= Data shown =
.....
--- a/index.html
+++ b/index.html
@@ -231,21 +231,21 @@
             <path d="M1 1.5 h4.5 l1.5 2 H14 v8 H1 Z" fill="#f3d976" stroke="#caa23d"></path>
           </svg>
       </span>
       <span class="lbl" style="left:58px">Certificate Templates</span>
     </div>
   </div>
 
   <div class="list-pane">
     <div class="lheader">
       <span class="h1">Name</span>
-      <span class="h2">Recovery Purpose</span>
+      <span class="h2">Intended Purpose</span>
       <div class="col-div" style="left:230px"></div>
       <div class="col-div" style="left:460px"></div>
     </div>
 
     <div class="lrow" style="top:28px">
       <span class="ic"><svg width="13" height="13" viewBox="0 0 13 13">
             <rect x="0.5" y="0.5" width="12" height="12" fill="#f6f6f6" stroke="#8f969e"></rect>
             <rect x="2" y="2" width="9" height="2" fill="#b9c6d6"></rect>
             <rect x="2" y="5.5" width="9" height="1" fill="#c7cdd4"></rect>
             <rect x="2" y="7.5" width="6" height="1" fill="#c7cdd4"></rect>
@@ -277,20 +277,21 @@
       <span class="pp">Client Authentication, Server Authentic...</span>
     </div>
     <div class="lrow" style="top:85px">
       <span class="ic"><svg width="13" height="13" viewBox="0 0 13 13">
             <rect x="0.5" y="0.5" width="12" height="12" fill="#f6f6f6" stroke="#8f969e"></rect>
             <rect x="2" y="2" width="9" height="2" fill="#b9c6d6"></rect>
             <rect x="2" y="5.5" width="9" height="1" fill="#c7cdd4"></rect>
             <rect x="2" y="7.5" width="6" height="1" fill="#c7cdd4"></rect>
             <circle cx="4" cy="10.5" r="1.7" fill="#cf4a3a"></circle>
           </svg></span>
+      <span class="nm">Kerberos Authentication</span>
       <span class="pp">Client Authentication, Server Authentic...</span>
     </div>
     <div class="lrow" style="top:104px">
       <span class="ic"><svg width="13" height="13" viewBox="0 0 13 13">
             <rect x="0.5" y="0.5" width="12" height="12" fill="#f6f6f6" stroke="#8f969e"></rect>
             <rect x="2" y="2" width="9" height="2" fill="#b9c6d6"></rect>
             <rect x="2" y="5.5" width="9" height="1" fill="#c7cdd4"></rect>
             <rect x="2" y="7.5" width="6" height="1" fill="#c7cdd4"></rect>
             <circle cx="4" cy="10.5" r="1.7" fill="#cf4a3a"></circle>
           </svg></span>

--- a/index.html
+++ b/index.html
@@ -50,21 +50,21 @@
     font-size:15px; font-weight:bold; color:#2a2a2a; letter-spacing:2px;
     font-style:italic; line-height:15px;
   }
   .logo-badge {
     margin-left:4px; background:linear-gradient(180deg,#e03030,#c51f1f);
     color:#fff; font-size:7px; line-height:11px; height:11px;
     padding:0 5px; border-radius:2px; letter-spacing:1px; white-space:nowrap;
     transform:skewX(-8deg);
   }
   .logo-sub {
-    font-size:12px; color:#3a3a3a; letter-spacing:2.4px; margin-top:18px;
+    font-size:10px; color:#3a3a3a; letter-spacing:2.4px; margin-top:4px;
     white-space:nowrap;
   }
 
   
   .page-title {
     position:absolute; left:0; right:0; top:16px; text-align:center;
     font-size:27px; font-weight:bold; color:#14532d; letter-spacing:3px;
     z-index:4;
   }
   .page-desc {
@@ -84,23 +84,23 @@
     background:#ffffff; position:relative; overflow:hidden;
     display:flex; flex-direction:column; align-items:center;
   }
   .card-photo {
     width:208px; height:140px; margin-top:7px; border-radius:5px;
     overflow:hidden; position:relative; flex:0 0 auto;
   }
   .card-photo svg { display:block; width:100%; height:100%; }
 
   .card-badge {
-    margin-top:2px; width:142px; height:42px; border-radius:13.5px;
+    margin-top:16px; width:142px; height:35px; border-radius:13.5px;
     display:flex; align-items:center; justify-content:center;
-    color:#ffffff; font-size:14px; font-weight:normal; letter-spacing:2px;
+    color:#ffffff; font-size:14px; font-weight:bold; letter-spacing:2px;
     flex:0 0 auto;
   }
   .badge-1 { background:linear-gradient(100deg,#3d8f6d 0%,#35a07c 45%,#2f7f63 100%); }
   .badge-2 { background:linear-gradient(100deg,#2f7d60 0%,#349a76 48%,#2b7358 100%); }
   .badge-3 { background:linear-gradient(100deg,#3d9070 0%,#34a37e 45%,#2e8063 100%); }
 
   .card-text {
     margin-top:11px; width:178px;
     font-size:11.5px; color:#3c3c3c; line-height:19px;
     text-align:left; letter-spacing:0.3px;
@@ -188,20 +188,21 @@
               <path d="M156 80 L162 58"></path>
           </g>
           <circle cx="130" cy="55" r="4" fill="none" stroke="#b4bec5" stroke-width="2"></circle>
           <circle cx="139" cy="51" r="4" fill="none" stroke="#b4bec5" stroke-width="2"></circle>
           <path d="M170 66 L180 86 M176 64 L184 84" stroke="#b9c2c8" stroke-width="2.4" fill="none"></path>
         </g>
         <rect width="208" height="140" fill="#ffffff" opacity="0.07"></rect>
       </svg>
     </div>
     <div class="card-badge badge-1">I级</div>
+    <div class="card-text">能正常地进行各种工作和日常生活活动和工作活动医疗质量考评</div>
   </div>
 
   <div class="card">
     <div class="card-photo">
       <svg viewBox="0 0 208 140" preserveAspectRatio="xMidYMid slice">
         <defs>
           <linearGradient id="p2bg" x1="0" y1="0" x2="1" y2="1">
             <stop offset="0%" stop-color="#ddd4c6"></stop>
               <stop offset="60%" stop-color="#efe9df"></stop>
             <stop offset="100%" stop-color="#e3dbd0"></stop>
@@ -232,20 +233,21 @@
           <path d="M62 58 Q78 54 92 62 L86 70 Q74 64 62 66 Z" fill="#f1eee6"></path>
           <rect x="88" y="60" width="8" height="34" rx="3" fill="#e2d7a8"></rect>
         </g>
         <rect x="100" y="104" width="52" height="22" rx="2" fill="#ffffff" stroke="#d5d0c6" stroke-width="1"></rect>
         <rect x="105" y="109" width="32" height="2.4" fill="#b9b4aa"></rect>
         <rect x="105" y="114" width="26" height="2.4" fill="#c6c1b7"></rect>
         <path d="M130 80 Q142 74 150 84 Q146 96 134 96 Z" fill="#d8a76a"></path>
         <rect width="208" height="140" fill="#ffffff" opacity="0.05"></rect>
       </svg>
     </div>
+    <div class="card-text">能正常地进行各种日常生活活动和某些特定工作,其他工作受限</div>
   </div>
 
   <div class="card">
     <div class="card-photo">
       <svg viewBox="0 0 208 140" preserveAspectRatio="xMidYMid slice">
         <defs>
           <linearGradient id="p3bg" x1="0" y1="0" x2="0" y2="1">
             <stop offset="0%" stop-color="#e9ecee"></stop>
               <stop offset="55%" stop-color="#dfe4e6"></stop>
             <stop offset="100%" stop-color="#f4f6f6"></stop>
.....
Transcribe the entries exactly, and make each line match the original.

--- a/index.html
+++ b/index.html
@@ -231,21 +231,21 @@
             <path d="M1 1.5 h4.5 l1.5 2 H14 v8 H1 Z" fill="#f3d976" stroke="#caa23d"></path>
           </svg>
       </span>
       <span class="lbl" style="left:58px">Certificate Templates</span>
     </div>
   </div>
 
   <div class="list-pane">
     <div class="lheader">
       <span class="h1">Name</span>
-      <span class="h2">Recovery Purpose</span>
+      <span class="h2">Intended Purpose</span>
       <div class="col-div" style="left:230px"></div>
       <div class="col-div" style="left:460px"></div>
     </div>
 
     <div class="lrow" style="top:28px">
       <span class="ic"><svg width="13" height="13" viewBox="0 0 13 13">
             <rect x="0.5" y="0.5" width="12" height="12" fill="#f6f6f6" stroke="#8f969e"></rect>
             <rect x="2" y="2" width="9" height="2" fill="#b9c6d6"></rect>
             <rect x="2" y="5.5" width="9" height="1" fill="#c7cdd4"></rect>
             <rect x="2" y="7.5" width="6" height="1" fill="#c7cdd4"></rect>
@@ -277,20 +277,21 @@
       <span class="pp">Client Authentication, Server Authentic...</span>
     </div>
     <div class="lrow" style="top:85px">
       <span class="ic"><svg width="13" height="13" viewBox="0 0 13 13">
             <rect x="0.5" y="0.5" width="12" height="12" fill="#f6f6f6" stroke="#8f969e"></rect>
             <rect x="2" y="2" width="9" height="2" fill="#b9c6d6"></rect>
             <rect x="2" y="5.5" width="9" height="1" fill="#c7cdd4"></rect>
             <rect x="2" y="7.5" width="6" height="1" fill="#c7cdd4"></rect>
             <circle cx="4" cy="10.5" r="1.7" fill="#cf4a3a"></circle>
           </svg></span>
+      <span class="nm">Kerberos Authentication</span>
       <span class="pp">Client Authentication, Server Authentic...</span>
     </div>
     <div class="lrow" style="top:104px">
       <span class="ic"><svg width="13" height="13" viewBox="0 0 13 13">
             <rect x="0.5" y="0.5" width="12" height="12" fill="#f6f6f6" stroke="#8f969e"></rect>
             <rect x="2" y="2" width="9" height="2" fill="#b9c6d6"></rect>
             <rect x="2" y="5.5" width="9" height="1" fill="#c7cdd4"></rect>
             <rect x="2" y="7.5" width="6" height="1" fill="#c7cdd4"></rect>
             <circle cx="4" cy="10.5" r="1.7" fill="#cf4a3a"></circle>
           </svg></span>

--- a/index.html
+++ b/index.html
@@ -50,21 +50,21 @@
     font-size:15px; font-weight:bold; color:#2a2a2a; letter-spacing:2px;
     font-style:italic; line-height:15px;
   }
   .logo-badge {
     margin-left:4px; background:linear-gradient(180deg,#e03030,#c51f1f);
     color:#fff; font-size:7px; line-height:11px; height:11px;
     padding:0 5px; border-radius:2px; letter-spacing:1px; white-space:nowrap;
     transform:skewX(-8deg);
   }
   .logo-sub {
-    font-size:12px; color:#3a3a3a; letter-spacing:2.4px; margin-top:18px;
+    font-size:10px; color:#3a3a3a; letter-spacing:2.4px; margin-top:4px;
     white-space:nowrap;
   }
 
   
   .page-title {
     position:absolute; left:0; right:0; top:16px; text-align:center;
     font-size:27px; font-weight:bold; color:#14532d; letter-spacing:3px;
     z-index:4;
   }
   .page-desc {
@@ -84,23 +84,23 @@
     background:#ffffff; position:relative; overflow:hidden;
     display:flex; flex-direction:column; align-items:center;
   }
   .card-photo {
     width:208px; height:140px; margin-top:7px; border-radius:5px;
     overflow:hidden; position:relative; flex:0 0 auto;
   }
   .card-photo svg { display:block; width:100%; height:100%; }
 
   .card-badge {
-    margin-top:2px; width:142px; height:42px; border-radius:13.5px;
+    margin-top:16px; width:142px; height:35px; border-radius:13.5px;
     display:flex; align-items:center; justify-content:center;
-    color:#ffffff; font-size:14px; font-weight:normal; letter-spacing:2px;
+    color:#ffffff; font-size:14px; font-weight:bold; letter-spacing:2px;
     flex:0 0 auto;
   }
   .badge-1 { background:linear-gradient(100deg,#3d8f6d 0%,#35a07c 45%,#2f7f63 100%); }
   .badge-2 { background:linear-gradient(100deg,#2f7d60 0%,#349a76 48%,#2b7358 100%); }
   .badge-3 { background:linear-gradient(100deg,#3d9070 0%,#34a37e 45%,#2e8063 100%); }
 
   .card-text {
     margin-top:11px; width:178px;
     font-size:11.5px; color:#3c3c3c; line-height:19px;
     text-align:left; letter-spacing:0.3px;
@@ -188,20 +188,21 @@
               <path d="M156 80 L162 58"></path>
           </g>
           <circle cx="130" cy="55" r="4" fill="none" stroke="#b4bec5" stroke-width="2"></circle>
           <circle cx="139" cy="51" r="4" fill="none" stroke="#b4bec5" stroke-width="2"></circle>
           <path d="M170 66 L180 86 M176 64 L184 84" stroke="#b9c2c8" stroke-width="2.4" fill="none"></path>
         </g>
         <rect width="208" height="140" fill="#ffffff" opacity="0.07"></rect>
       </svg>
     </div>
     <div class="card-badge badge-1">I级</div>
+    <div class="card-text">能正常地进行各种工作和日常生活活动和工作活动医疗质量考评</div>
   </div>
 
   <div class="card">
     <div class="card-photo">
       <svg viewBox="0 0 208 140" preserveAspectRatio="xMidYMid slice">
         <defs>
           <linearGradient id="p2bg" x1="0" y1="0" x2="1" y2="1">
             <stop offset="0%" stop-color="#ddd4c6"></stop>
               <stop offset="60%" stop-color="#efe9df"></stop>
             <stop offset="100%" stop-color="#e3dbd0"></stop>
@@ -232,20 +233,21 @@
           <path d="M62 58 Q78 54 92 62 L86 70 Q74 64 62 66 Z" fill="#f1eee6"></path>
           <rect x="88" y="60" width="8" height="34" rx="3" fill="#e2d7a8"></rect>
         </g>
         <rect x="100" y="104" width="52" height="22" rx="2" fill="#ffffff" stroke="#d5d0c6" stroke-width="1"></rect>
         <rect x="105" y="109" width="32" height="2.4" fill="#b9b4aa"></rect>
         <rect x="105" y="114" width="26" height="2.4" fill="#c6c1b7"></rect>
         <path d="M130 80 Q142 74 150 84 Q146 96 134 96 Z" fill="#d8a76a"></path>
         <rect width="208" height="140" fill="#ffffff" opacity="0.05"></rect>
       </svg>
     </div>
+    <div class="card-text">能正常地进行各种日常生活活动和某些特定工作,其他工作受限</div>
   </div>
 
   <div class="card">
     <div class="card-photo">
       <svg viewBox="0 0 208 140" preserveAspectRatio="xMidYMid slice">
         <defs>
           <linearGradient id="p3bg" x1="0" y1="0" x2="0" y2="1">
             <stop offset="0%" stop-color="#e9ecee"></stop>
               <stop offset="55%" stop-color="#dfe4e6"></stop>
             <stop offset="100%" stop-color="#f4f6f6"></stop>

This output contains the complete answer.